For a while I thought maybe the trick was to be able to project a sense of these things, but a far more rewarding (yet harder) journey is to cultivate true heart depths for these things. It will take longer than just learning to ‘Fake it’ but I feel assured we are contributing to our growth in ways that cause ourselves and those around us to flourish in God’s kingdom into eternity.

What does it look like to practically cultivate these skills;

  1. Identifying the skills you want to grow into intentionally.
  2. Including them in prayer times to God for your own growth. Holy Spirit is the one who empowers these spontaneously holy responses.

  3. Practising them when I have small opportunities and trusting God’s grace to pull them out of me when the big ones come.

  4. Take up the practise of examen at the end of the day and ask God to show you places where you operated in the fruits of the Spirit and when you neglected to operate in them.
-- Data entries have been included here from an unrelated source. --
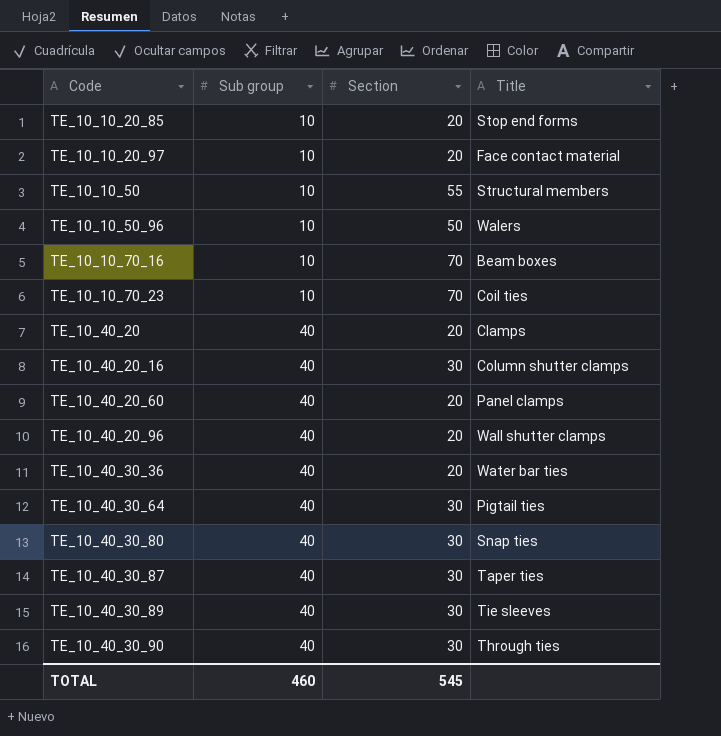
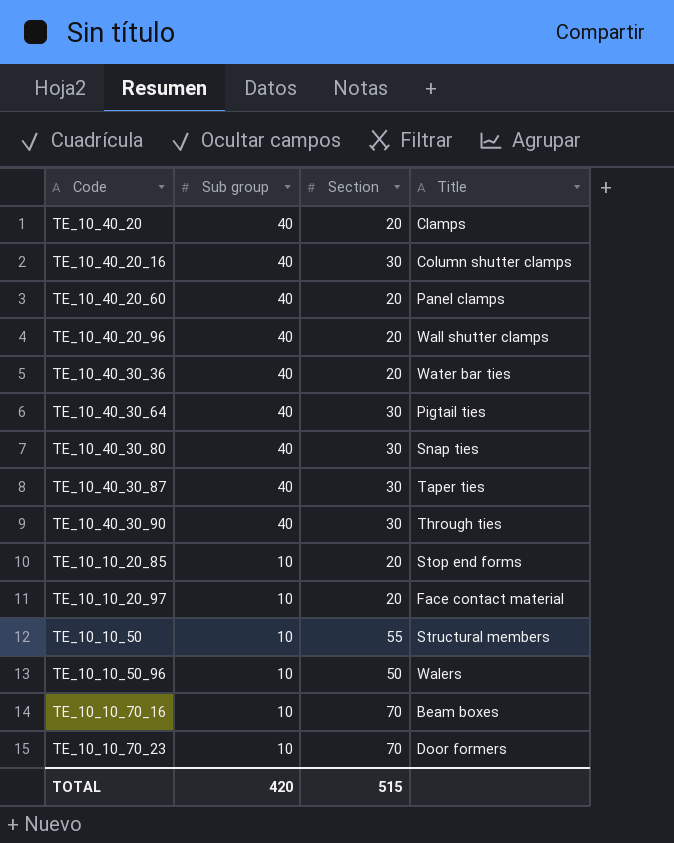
row order: Code ascending -> Sub group descending
row TE_10_40_30_89: 40 | 30 | Tie sleeves -> none
TE_10_10_70_23 | Title: Coil ties -> Door formers
TOTAL | Sub group: 460 -> 420
TOTAL | Section: 545 -> 515

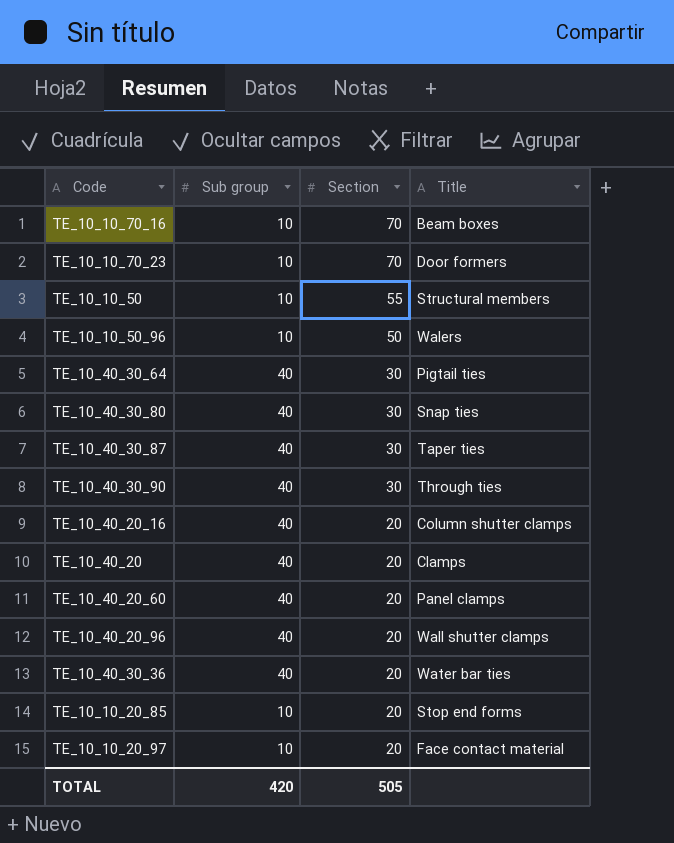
row order: Sub group descending -> Section descending
TE_10_40_20_16 | Section: 30 -> 20
TOTAL | Section: 515 -> 505

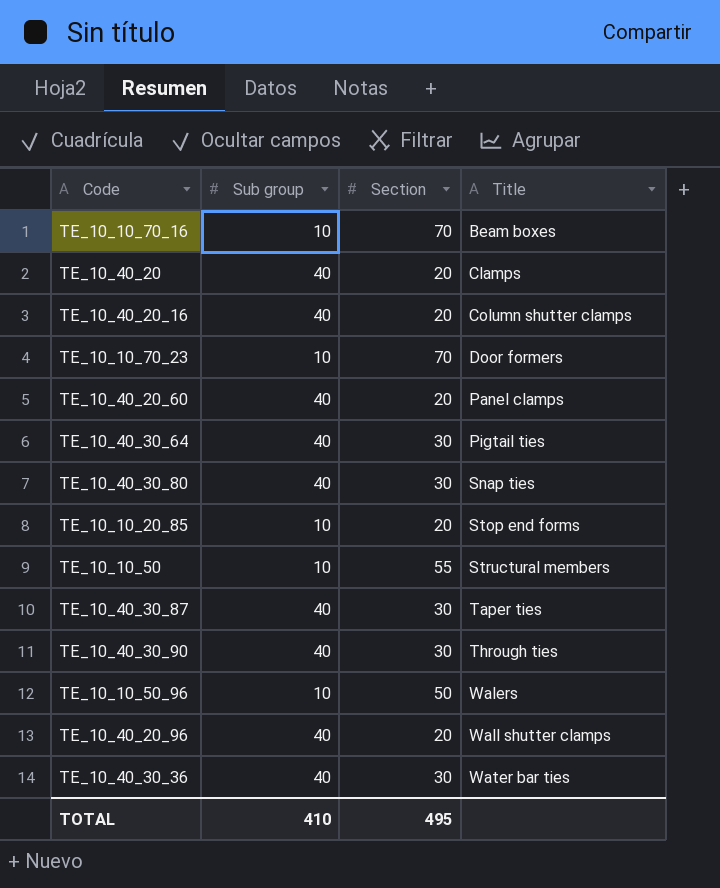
row order: Section descending -> Title ascending
row TE_10_10_20_97: 10 | 20 | Face contact material -> none
TE_10_40_30_36 | Section: 20 -> 30
TOTAL | Sub group: 420 -> 410
TOTAL | Section: 505 -> 495

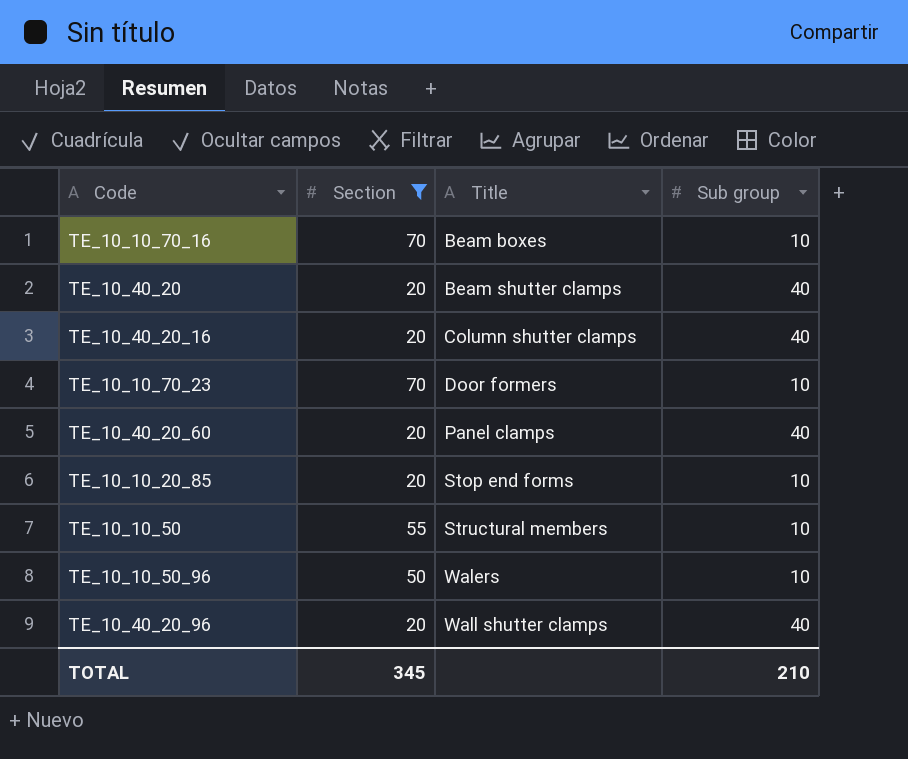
filter: none -> Section != 30
column Sub group | position: 2 -> 4
TE_10_40_20 | Title: Clamps -> Beam shutter clamps
TOTAL | Section: 495 -> 345
TOTAL | Sub group: 410 -> 210

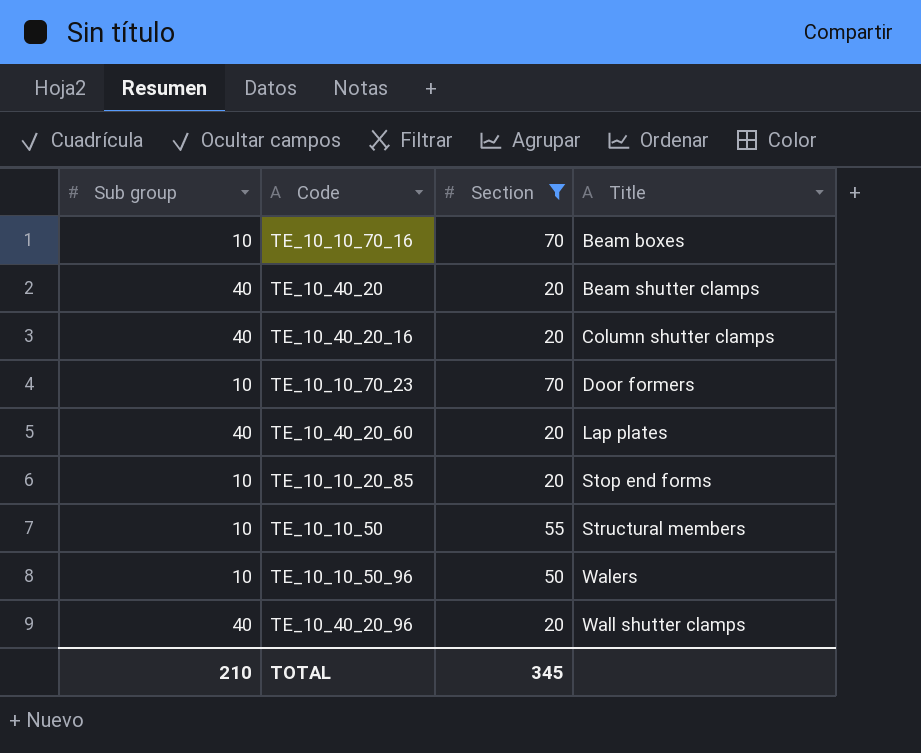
column Sub group | position: 4 -> 1
TE_10_40_20_60 | Title: Panel clamps -> Lap plates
  5. Share the areas of growth with people who are close enough to observe if you are growing in them. Give them permission to reflect to you when they are not being expressed in your life.
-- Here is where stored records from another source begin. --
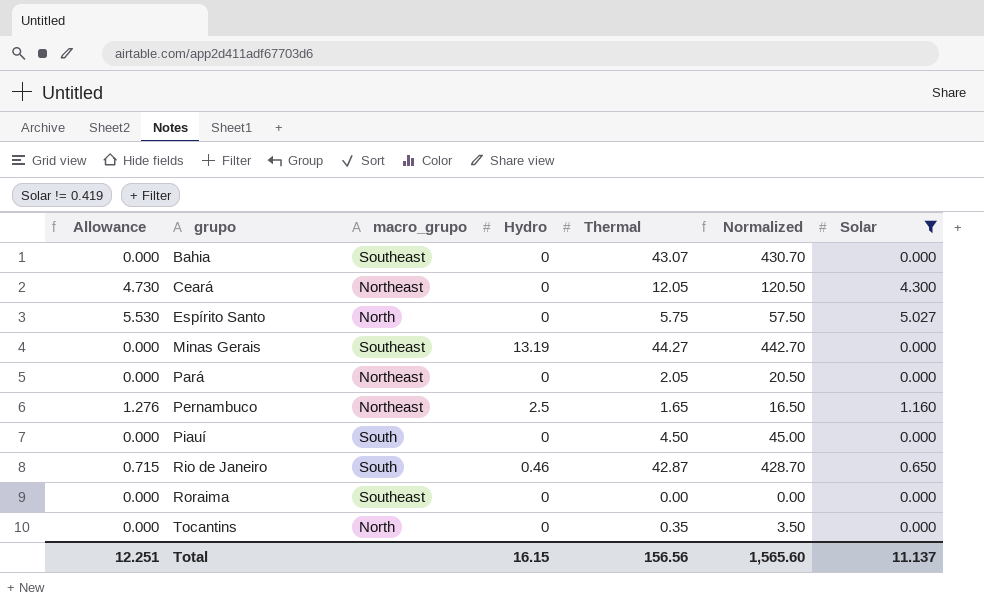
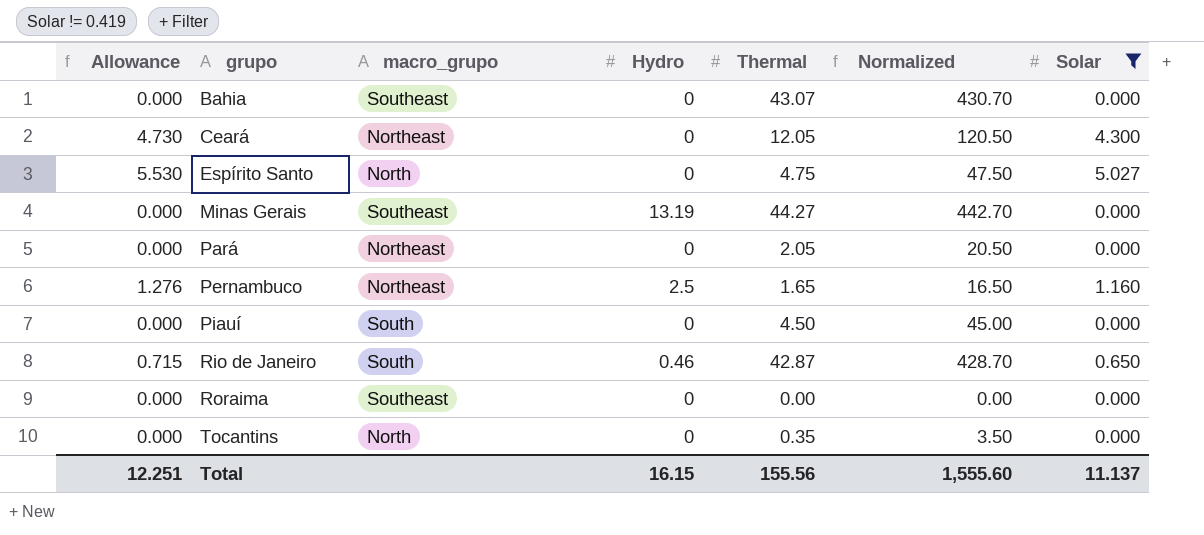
Espírito Santo | Thermal: 5.75 -> 4.75
Espírito Santo | Normalized: 57.50 -> 47.50
Total | Thermal: 156.56 -> 155.56
Total | Normalized: 1,565.60 -> 1,555.60

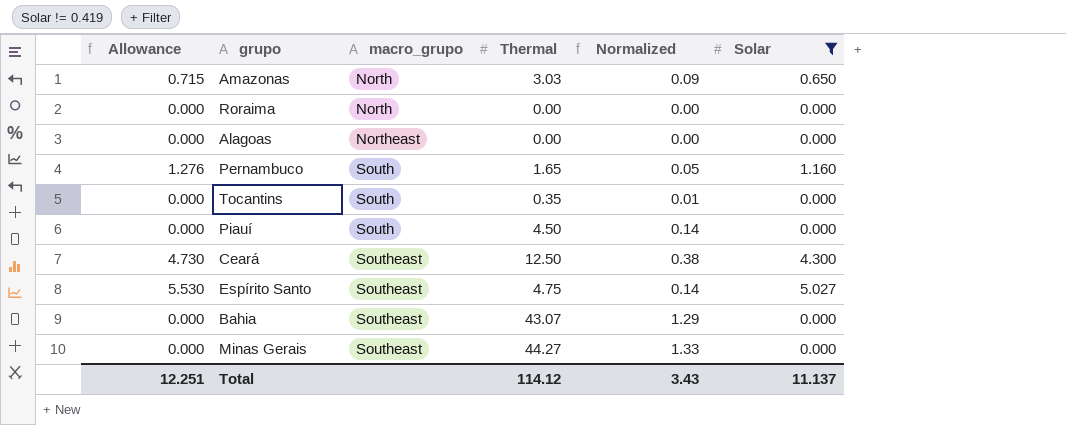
row order: grupo ascending -> macro_grupo ascending
column Hydro | position: 4 -> none
column Normalized | formula: [Thermal] * 10 -> [Thermal] * 0.03
row Pará: 0.000 | Northeast | 0 | 2.05 | 20.50 | 0.000 -> none
row Rio de Janeiro: 0.715 | South | 0.46 | 42.87 | 428.70 | 0.650 -> none
row Amazonas: none -> 0.715 | North | 3.03 | 0.09 | 0.650
Roraima | macro_grupo: Southeast -> North
row Alagoas: none -> 0.000 | Northeast | 0.00 | 0.00 | 0.000
Pernambuco | macro_grupo: Northeast -> South
Tocantins | macro_grupo: North -> South
Ceará | macro_grupo: Northeast -> Southeast
Ceará | Thermal: 12.05 -> 12.50
Espírito Santo | macro_grupo: North -> Southeast
Total | Thermal: 155.56 -> 114.12
Total | Normalized: 1,555.60 -> 3.43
You may notice that I didn’t include many seemingly practical skills. Well, I certainly have picked up a few practical skills;

  • How to have hard but fruitful conversations
  • How to facilitate groups of people in processing new knowledge
  • How to influence people rather than simply require of them

but most of the practical abilities are seriously dangerous and manipulative if the more foundational heart attitude skills are not in place.

Do you have some skills you want to develop? Leadership, interpersonal, fitness, discipline skills? Consider being clear about them, practising the, and inviting others on your journey, like my friend did.

What do you think the most important skills are in Christian leadership?